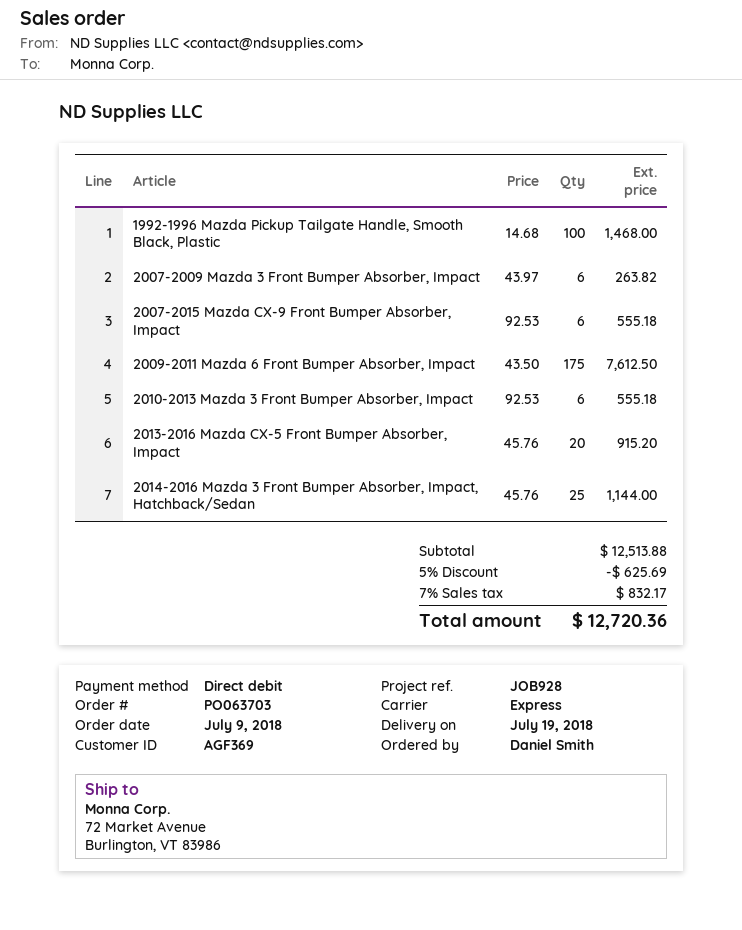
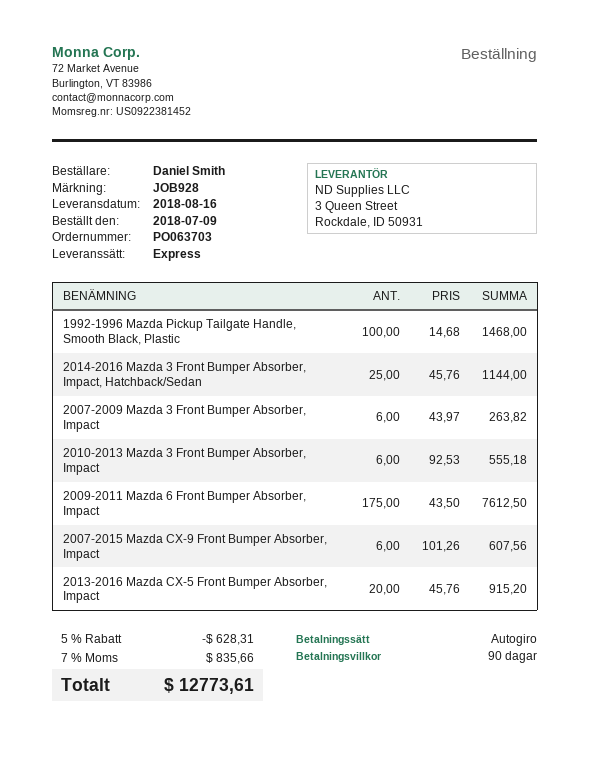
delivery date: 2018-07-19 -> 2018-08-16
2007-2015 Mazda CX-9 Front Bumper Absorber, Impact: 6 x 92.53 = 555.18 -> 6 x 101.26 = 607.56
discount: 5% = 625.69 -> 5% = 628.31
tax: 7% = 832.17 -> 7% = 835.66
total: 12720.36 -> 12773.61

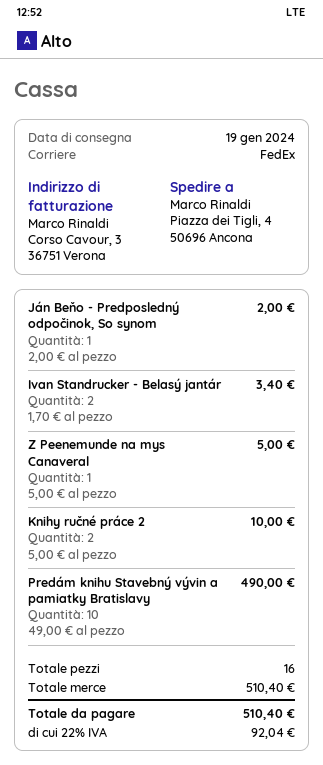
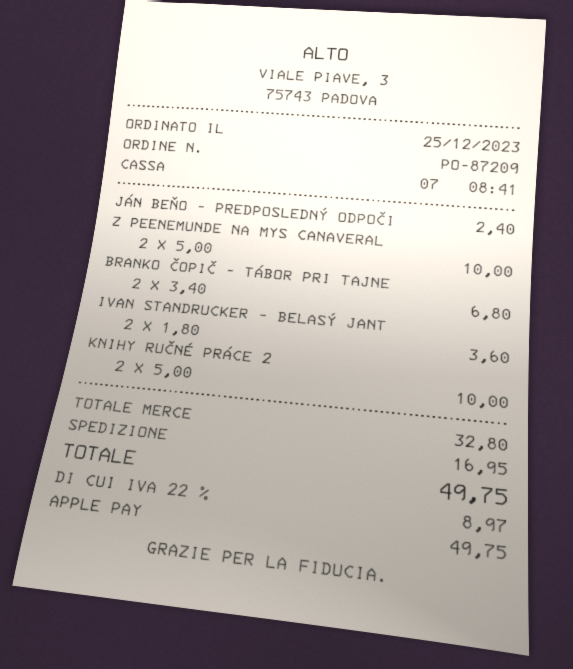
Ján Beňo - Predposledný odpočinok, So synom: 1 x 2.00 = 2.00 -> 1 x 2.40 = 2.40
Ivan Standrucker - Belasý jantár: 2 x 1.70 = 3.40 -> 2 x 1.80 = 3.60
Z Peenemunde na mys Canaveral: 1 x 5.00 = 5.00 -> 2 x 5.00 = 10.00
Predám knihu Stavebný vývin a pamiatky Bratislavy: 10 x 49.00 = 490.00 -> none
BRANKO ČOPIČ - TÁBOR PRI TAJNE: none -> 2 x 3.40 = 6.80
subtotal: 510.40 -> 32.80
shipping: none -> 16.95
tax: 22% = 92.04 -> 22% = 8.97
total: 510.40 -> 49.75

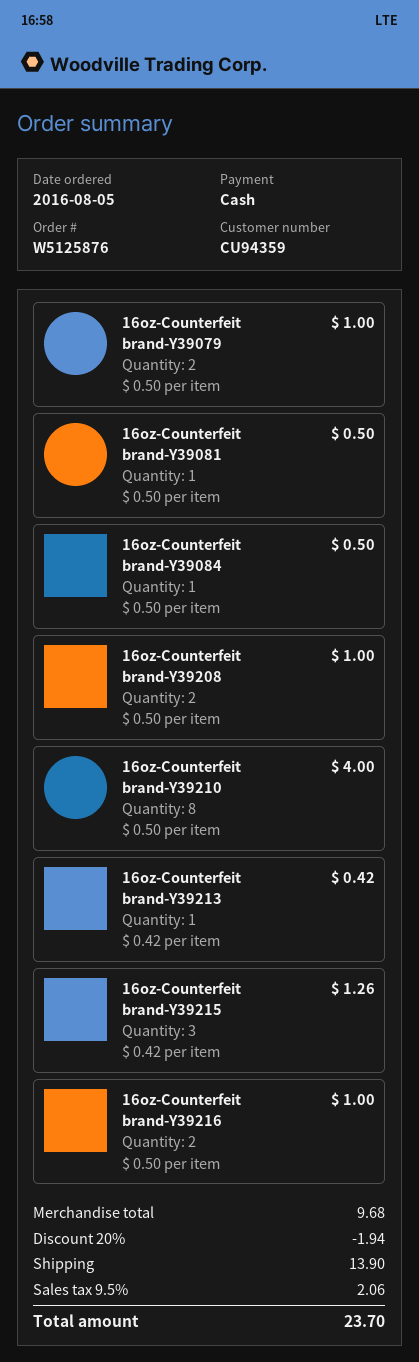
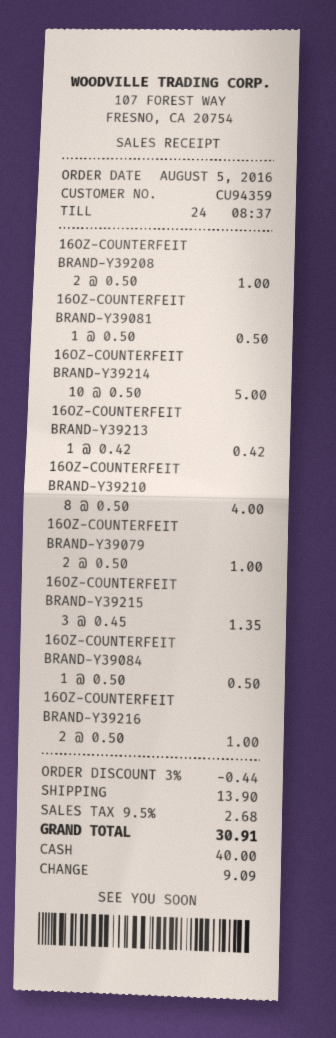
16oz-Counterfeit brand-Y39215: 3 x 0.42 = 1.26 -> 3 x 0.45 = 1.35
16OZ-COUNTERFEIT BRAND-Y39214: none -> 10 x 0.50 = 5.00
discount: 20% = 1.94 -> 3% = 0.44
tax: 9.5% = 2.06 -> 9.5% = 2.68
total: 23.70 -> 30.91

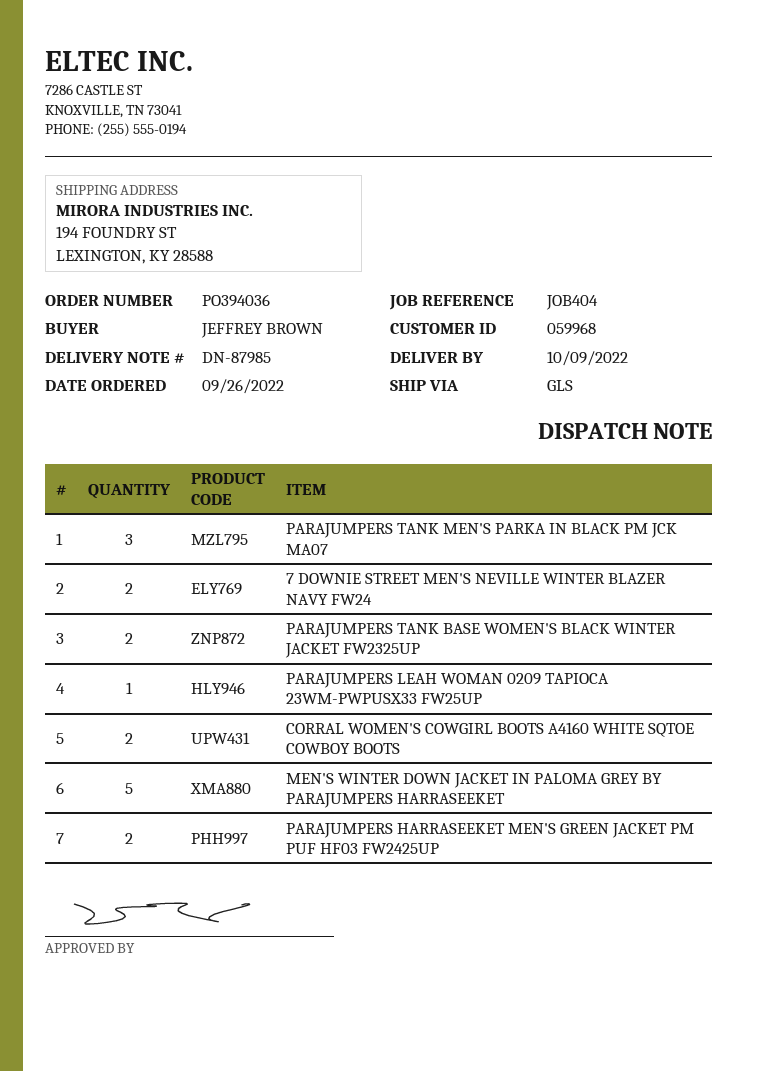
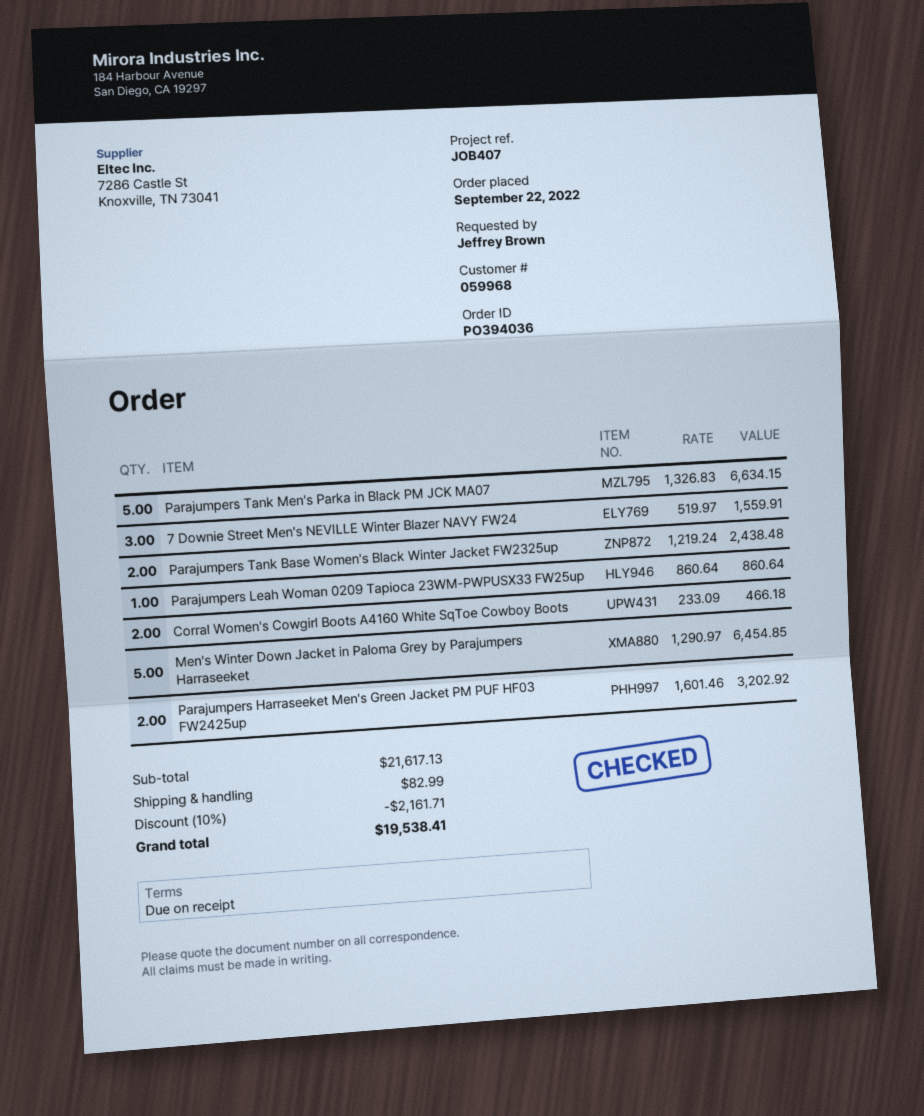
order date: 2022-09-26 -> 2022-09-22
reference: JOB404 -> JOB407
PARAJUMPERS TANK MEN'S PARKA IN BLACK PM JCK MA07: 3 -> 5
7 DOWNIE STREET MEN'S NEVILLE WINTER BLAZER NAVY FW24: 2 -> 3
:::::
Report every line from the listing above where the string "none" can be found.

• Exercise answer:
Predám knihu Stavebný vývin a pamiatky Bratislavy: 10 x 49.00 = 490.00 -> none
BRANKO ČOPIČ - TÁBOR PRI TAJNE: none -> 2 x 3.40 = 6.80
shipping: none -> 16.95
16OZ-COUNTERFEIT BRAND-Y39214: none -> 10 x 0.50 = 5.00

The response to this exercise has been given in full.